What is required: State how many lines of the records include the word "linejoin"; the reply is that number alone.
(Beginning of Entries supplied)
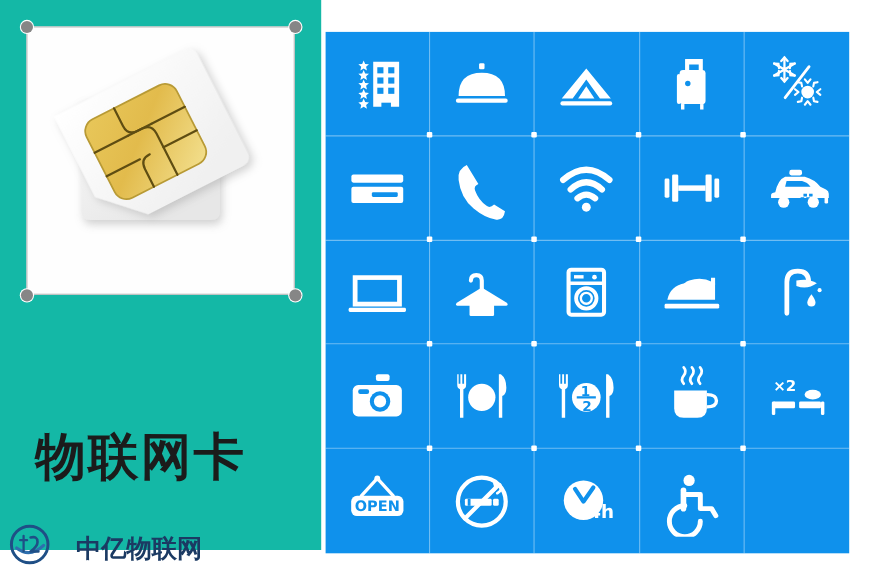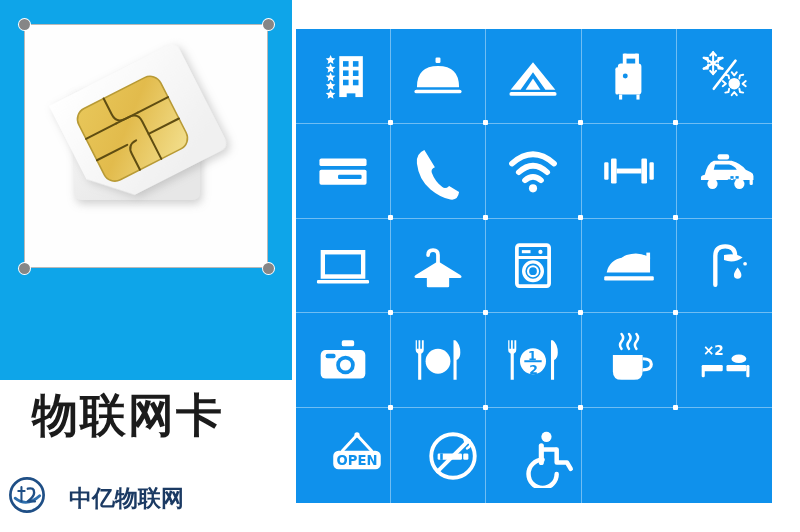--- a/index.html
+++ b/index.html
@@ -6,21 +6,21 @@
   body{
     width:800px;height:532px;
     background:#ffffff;
     font-family:"Liberation Sans","DejaVu Sans",sans-serif;
     overflow:hidden;
     position:relative;
   }
   .stage{position:absolute;left:0;top:0;width:800px;height:532px;}
 
   
-  .left-panel{position:absolute;left:0;top:0;width:292px;height:380px;background:#0ea5e9;}
+  .left-panel{position:absolute;left:0;top:0;width:292px;height:500px;background:#14b8a6;}
 
   .sel-frame{
     position:absolute;left:24px;top:24px;width:244px;height:244px;
     border:1px solid #b9b9b9;box-sizing:border-box;background:#fefefe;
   }
   .handle{
     position:absolute;width:11px;height:11px;border-radius:50%;
     background:#868686;box-shadow:0 0 0 1px #ffffff;
   }
   .h-tl{left:18.5px;top:18.5px;}
@@ -58,21 +58,21 @@
     grid-template-rows:repeat(5,1fr);
   }
   .cell{
     position:relative;
     display:flex;align-items:center;justify-content:center;
     box-sizing:border-box;
     border-right:1px solid rgba(255,255,255,.40);
     border-bottom:1px solid rgba(255,255,255,.40);
   }
   .cell:nth-child(5n){border-right:none;}
-  .cell:nth-child(n+21){border-bottom:none;justify-content:flex-end;}
+  .cell:nth-child(n+21){border-bottom:none;}
   
   .node{
     position:absolute;right:-2.5px;bottom:-2.5px;
     width:5px;height:5px;background:#ffffff;border-radius:1px;
     z-index:3;
   }
   .cell:nth-child(5n) .node,
   .cell:nth-child(n+21) .node{display:none;}
 
   .cell svg{display:block;}
@@ -470,20 +470,30 @@
             <rect x="26" y="46" width="38" height="10" rx="2" class="glyph"></rect>
             <rect x="30" y="46" width="4" height="10" fill="#0f91ec"></rect>
             <rect x="66" y="46" width="8" height="10" rx="2" class="glyph"></rect>
             <path d="M64 36 q8 -4 4 -12" fill="none" stroke="#fff" stroke-width="4" stroke-linecap="round"></path>
             <path d="M72 38 q8 -4 4 -12" fill="none" stroke="#fff" stroke-width="4" stroke-linecap="round"></path>
           </g>
         </svg>
 
       </div>
 
+      <div class="cell">
+        <svg width="64" height="64" viewBox="0 0 100 100">
+          <g>
+            <circle cx="46" cy="48" r="28" class="glyph"></circle>
+            <path d="M34 32 L46 50 L60 30" fill="none" stroke="#0f91ec" stroke-width="6" stroke-linecap="round" stroke-linejoin="round"></path>
+            <text x="62" y="74" text-anchor="middle" font-size="26" font-weight="700" font-family="DejaVu Sans, sans-serif" fill="#ffffff">24h</text>
+          </g>
+        </svg>
+
+      </div>
 
       <div class="cell">
         <svg width="64" height="64" viewBox="0 0 100 100">
           <g>
             <circle cx="46" cy="20" r="8" class="glyph"></circle>
             <path d="M38 34 v26" fill="none" stroke="#fff" stroke-width="8" stroke-linecap="round"></path>
             <path d="M38 40 h22" fill="none" stroke="#fff" stroke-width="7" stroke-linecap="round"></path>
             <path d="M62 40 v20 h16 l6 10" fill="none" stroke="#fff" stroke-width="7" stroke-linecap="round" stroke-linejoin="round"></path>
             <path d="M40 56 a22 22 0 1 0 22 22" fill="none" stroke="#fff" stroke-width="7" stroke-linecap="round"></path>
           </g>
(End of Entries supplied)
Exercise answer: 2